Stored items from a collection
□ □ □ □
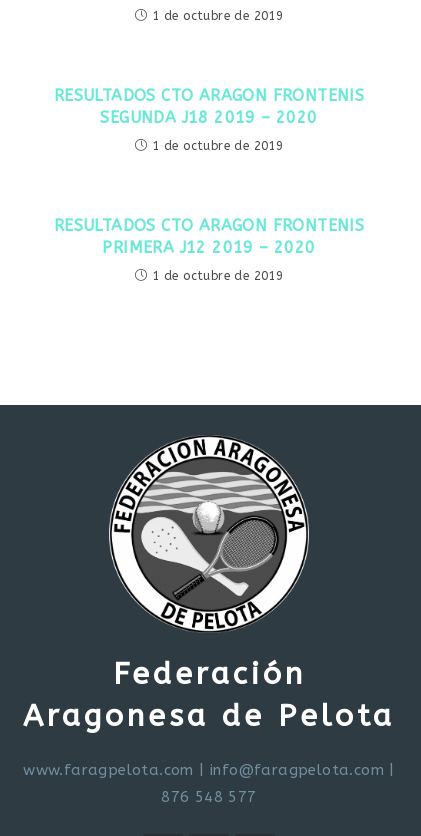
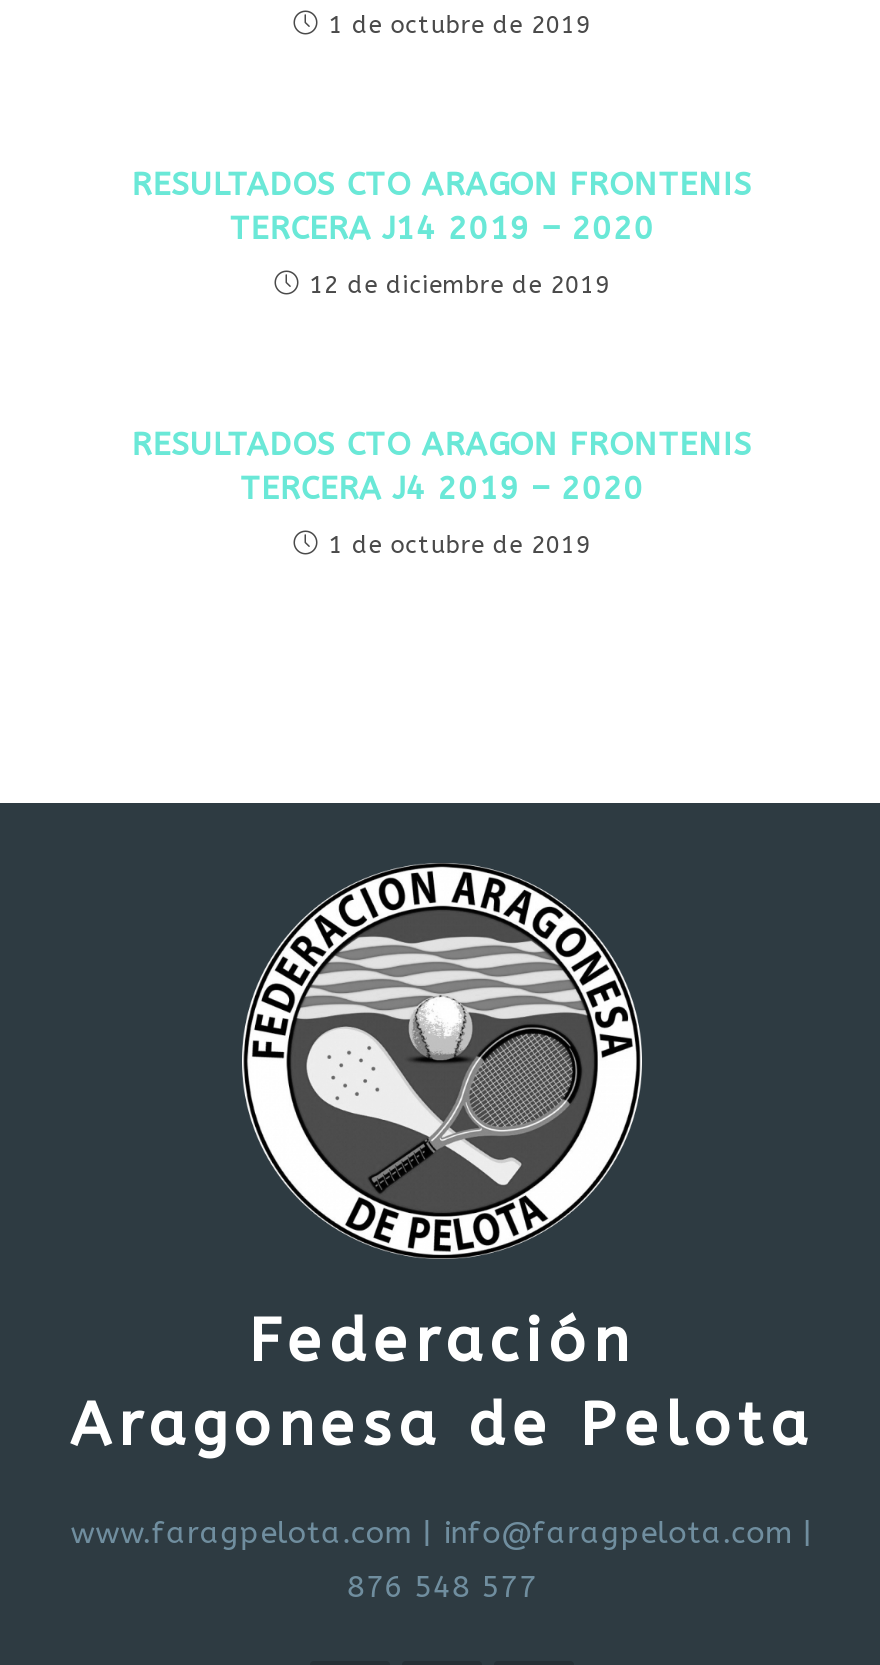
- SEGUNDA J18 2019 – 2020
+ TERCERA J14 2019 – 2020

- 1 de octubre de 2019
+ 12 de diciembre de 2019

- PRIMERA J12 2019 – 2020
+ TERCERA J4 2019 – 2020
□ □ □ □
• EXERCISE OBJECTIVE
Your reply must contain each entry exactly as written and no pictures.

• RESULT OF THE EXERCISE
- SEGUNDA J18 2019 – 2020
+ TERCERA J14 2019 – 2020

- 1 de octubre de 2019
+ 12 de diciembre de 2019

- PRIMERA J12 2019 – 2020
+ TERCERA J4 2019 – 2020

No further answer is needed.